La CIA endosse les échecs de la Maison Blanche

George Tenet annonce sa démission à ses collaborateurs. 

		(Photo AFP)
George Tenet annonce sa démission à ses collaborateurs.
(Photo AFP)
Sur la sellette depuis des mois, le patron de la CIA a, semble-t-il, été sacrifié par l’administration Bush alors que le président est au plus bas dans les sondages à cinq mois de l’élection présidentielle de novembre. Officiellement, c’est George Tenet qui a présenté sa démission pour des «raisons personnelles». George Bush, qui a personnellement annoncé son départ s’est déclaré «désolé». «C’est un homme fort, résolu. Il a été un chef fort et capable à la tête de l’Agence. Il va me manquer», a-t-il assuré. Le départ de George Tenet, fusible idéal, ne mettra toutefois pas fin aux ennuis d’une administration en difficulté. Un second haut responsable de la CIA, James Pavitt -en charge des opérations spéciales de l’Agence- devait annoncer vendredi sa démission.

George Bush a-t-il provoqué la démission de George Tenet ? La plupart des analystes s’accordent à le croire.

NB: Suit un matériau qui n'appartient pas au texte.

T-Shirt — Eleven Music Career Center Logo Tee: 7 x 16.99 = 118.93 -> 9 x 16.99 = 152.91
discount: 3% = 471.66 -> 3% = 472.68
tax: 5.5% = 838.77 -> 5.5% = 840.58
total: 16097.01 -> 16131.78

Car sinon comment expliquer autrement la démission de l’homme fort du renseignement américain à quelques mois d’une échéance électorale majeure et alors que le pays, à en croire l’administration Bush elle-même, est peut-être à la veille d’une attaque terroriste de grande ampleur ? Stanfield Turner, qui a dirigé la CIA entre 1977 et 1981, et qui reconnaît en son successeur un fonctionnaire extrêmement respectueux de la fonction présidentielle estime ainsi que George Tenet a été acculé à la démission. «Je ne pense pas qu’il aurait pu claquer la porte en pleine année électorale sans qu’on lui ait dit de le faire», a-t-il commenté soulignant que Tenet «a été poussé dehors». Selon lui, il «sert de bouc émissaire à la Maison Blanche». 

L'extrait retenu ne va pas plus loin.